# Sex-Specific Cardiometabolic Profiles and Severity of Liver Fibrosis

**Authors:** Somaya Albhaisi, Steve Kim, Norah Terrault, Jennifer L. Dodge

PMC · DOI: 10.1001/jamanetworkopen.2026.0863 · 2026-03-09

## TL;DR

The study finds that women with multiple heart and metabolism risk factors face a higher risk of liver fibrosis than men, suggesting the need for sex-specific screening.

## Contribution

The study reveals sex-specific differences in how cardiometabolic risk factors are linked to liver fibrosis risk.

## Key findings

- Women with high waist circumference had a 3x higher risk of liver fibrosis compared to men.
- Having two or more cardiometabolic risk factors increased fibrosis risk more in women than in men.
- Glucose intolerance was more strongly associated with fibrosis in women than in men.

## Abstract

This cross-sectional study investigates differences between men and women in the association of cardiometabolic risk factors with significant liver fibrosis.

Are there sex-specific differences in associations between cardiometabolic risk factors and significant liver fibrosis among US adults?

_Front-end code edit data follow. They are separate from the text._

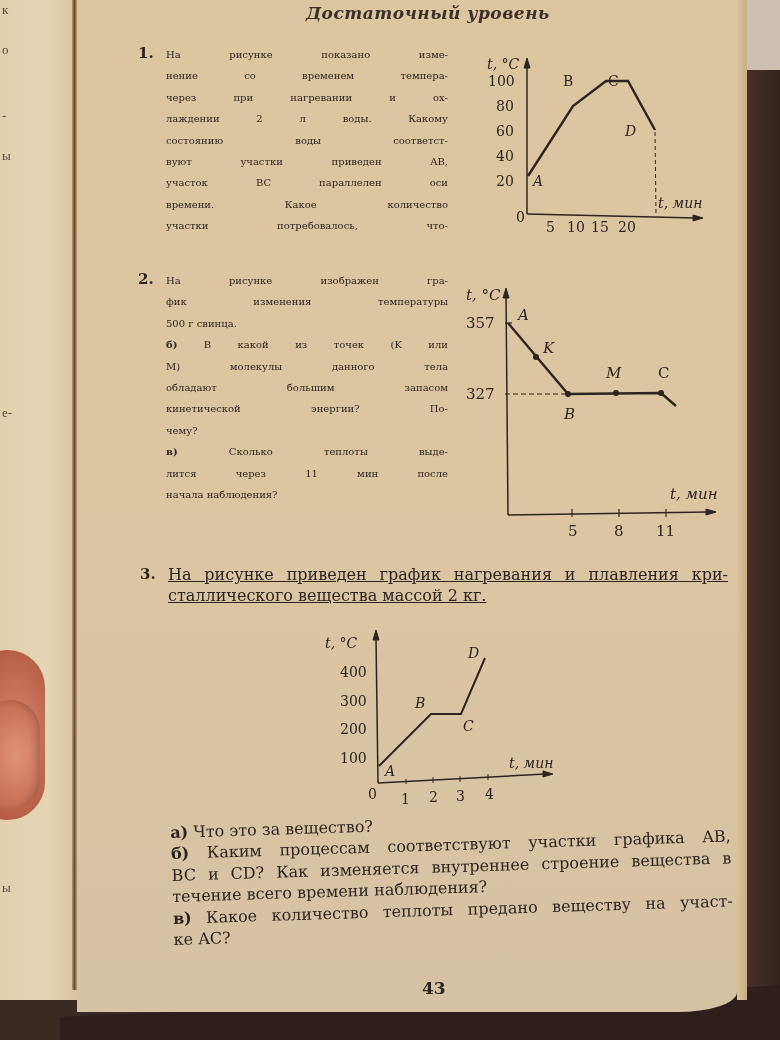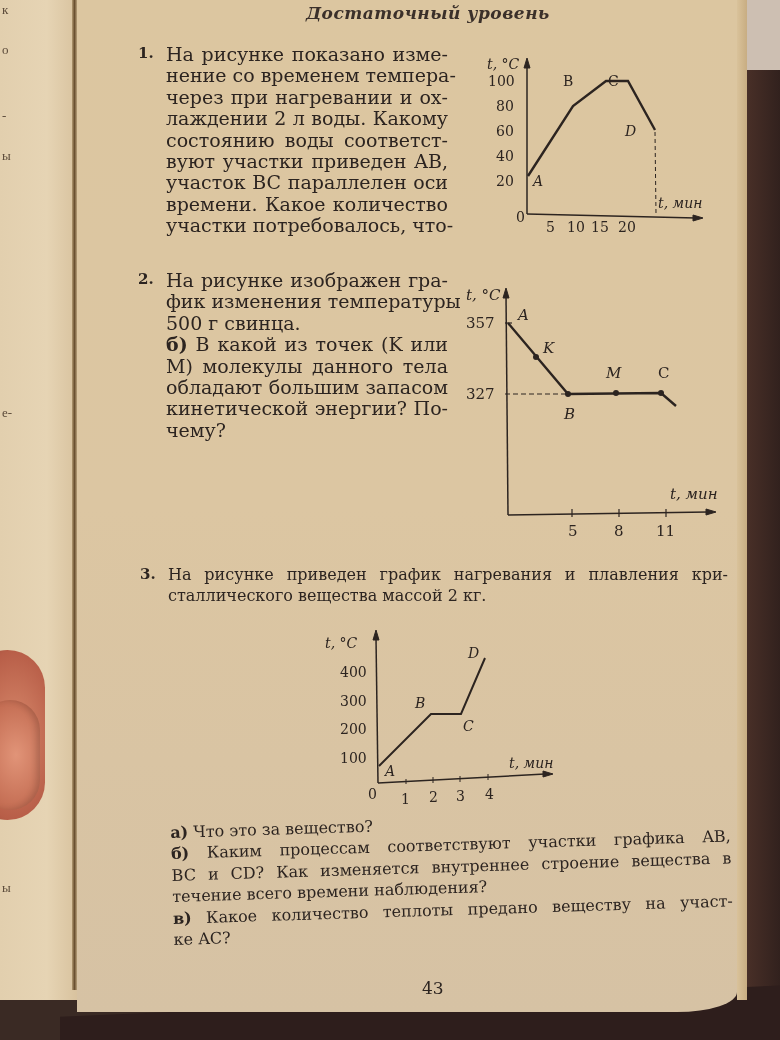--- a/index.html
+++ b/index.html
@@ -11,25 +11,25 @@
   .finger{position:absolute;left:-30px;top:650px;width:75px;height:170px;border-radius:40px;background:radial-gradient(ellipse at 60% 50%,#d88a6c,#b85e48 70%,#8a4030);}
   .finger2{position:absolute;left:-20px;top:700px;width:60px;height:110px;border-radius:30px;background:radial-gradient(ellipse at 60% 50%,#e19478,#c0684e 80%);box-shadow:inset -4px 0 6px rgba(0,0,0,.15);}
   .page{position:absolute;left:77px;top:0;width:660px;height:1012px;background:linear-gradient(180deg,#dcc6a0 0%,#dcc6a2 50%,#d6c2a4 100%);border-bottom-right-radius:60px 20px;}
   .page-edge{position:absolute;left:737px;top:0;width:10px;height:1000px;background:linear-gradient(90deg,#d9c29a,#c8ad82);}
   .dark-right{position:absolute;left:745px;top:70px;width:40px;height:970px;background:linear-gradient(90deg,#4a3028,#2e1f1c);}
   .light-right{position:absolute;left:745px;top:0;width:40px;height:80px;background:#cdbfb2;}
   .bottom-dark{position:absolute;left:60px;top:985px;width:730px;height:60px;background:#2e1e1c;transform:skewY(-2.5deg);transform-origin:right bottom;}
   .content{position:absolute;left:8px;top:0;width:780px;height:812px;color:#2c2420;}
   .header{position:absolute;left:298px;top:3px;font-size:17px;font-weight:bold;font-style:italic;color:#3b302a;letter-spacing:0.5px;}
   .tnum{position:absolute;font-weight:bold;font-size:15px;}
-  .para{position:absolute;font-size:19px;line-height:21.4px;text-align:justify;}
+  .para{position:absolute;font-size:10px;line-height:21.4px;text-align:justify;}
   .line{display:block;text-align:justify;text-align-last:justify;white-space:nowrap;}
   .line.last{text-align-last:left;}
   svg text{font-family:"DejaVu Serif","Liberation Serif",serif;fill:#2c2420;}
-  .pagenum{position:absolute;left:414px;top:978px;font-size:17px;font-weight:normal;color:#2c2420;}
+  .pagenum{position:absolute;left:414px;top:978px;font-size:17px;font-weight:bold;color:#2c2420;}
 </style>
 </head>
 <body>
 
 <div class="scene">
   <div class="left-page">
     <span class="left-frag" style="top:2px">к</span>
     <span class="left-frag" style="top:42px">о</span>
     <span class="left-frag" style="top:108px">-</span>
     <span class="left-frag" style="top:148px">ы</span>
@@ -96,20 +96,25 @@
     <span class="line">На рисунке изображен гра-</span>
     <span class="line">фик изменения температуры</span>
     <span class="line last">500 г свинца.</span>
     <div>
       <span class="line"><b>б)</b> <span>В какой из точек (K или</span></span>
       <span class="line">M) молекулы данного тела</span>
       <span class="line">обладают большим запасом</span>
       <span class="line">кинетической энергии? По-</span>
       <span class="line last">чему?</span>
     </div>
+    <div>
+      <span class="line"><b>в)</b> <span>Сколько теплоты выде-</span></span>
+      <span class="line">лится через 11 мин после</span>
+      <span class="line last">начала наблюдения?</span>
+    </div>
   </div>
 
   <svg style="position:absolute;left:450px;top:280px;" width="290" height="270">
     <g stroke="#2c2420" fill="none">
       <line x1="50" y1="235" x2="48" y2="15" stroke-width="1.5"></line>
       <polygon points="48,8 45,18 51,18" fill="#2c2420"></polygon>
       <line x1="50" y1="235" x2="250" y2="232" stroke-width="1.5"></line>
       <polygon points="258,232 248,229 248,235" fill="#2c2420"></polygon>
       <line x1="47" y1="43" x2="54" y2="43" stroke-width="1.2"></line>
       <line x1="47" y1="114" x2="110" y2="114" stroke-width="1" stroke-dasharray="5,3"></line>
@@ -134,21 +139,21 @@
       <text x="200" y="98">C</text>
       <text x="106" y="139" font-style="italic">B</text>
       <text x="110" y="256">5</text>
       <text x="156" y="256">8</text>
       <text x="198" y="256">11</text>
       <text x="212" y="219" font-style="italic">t, мин</text>
     </g>
   </svg>
 
   <div class="tnum" style="left:132px;top:565px;">3.</div>
-  <div class="para" style="left:160px;top:564px;width:560px;font-size:16px;">
+  <div class="para" style="left:160px;top:564px;width:560px;font-size:16px;text-decoration:underline;">
     <span class="line">На рисунке приведен график нагревания и плавления кри-</span>
     <span class="line last">сталлического вещества массой 2 кг.</span>
   </div>
 
   <svg style="position:absolute;left:305px;top:618px;" width="260" height="190">
     <g stroke="#2c2420" fill="none">
       <line x1="65" y1="165" x2="63" y2="20" stroke-width="1.5"></line>
       <polygon points="63,12 60,22 66,22" fill="#2c2420"></polygon>
       <line x1="65" y1="165" x2="232" y2="156" stroke-width="1.5"></line>
       <polygon points="240,156 230,153 230,159" fill="#2c2420"></polygon>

In this cross-sectional study of 5981 US adults from the 2017 to 2020 National Health and Nutrition Examination Survey, women had higher odds of clinically significant fibrosis in association with central adiposity, glucose intolerance, and the presence of multiple cardiometabolic risk factors compared with men.

These findings suggest that women with multiple cardiometabolic risk factors may face a disproportionately higher risk of liver fibrosis, supporting the need for sex-specific screening and prevention strategies.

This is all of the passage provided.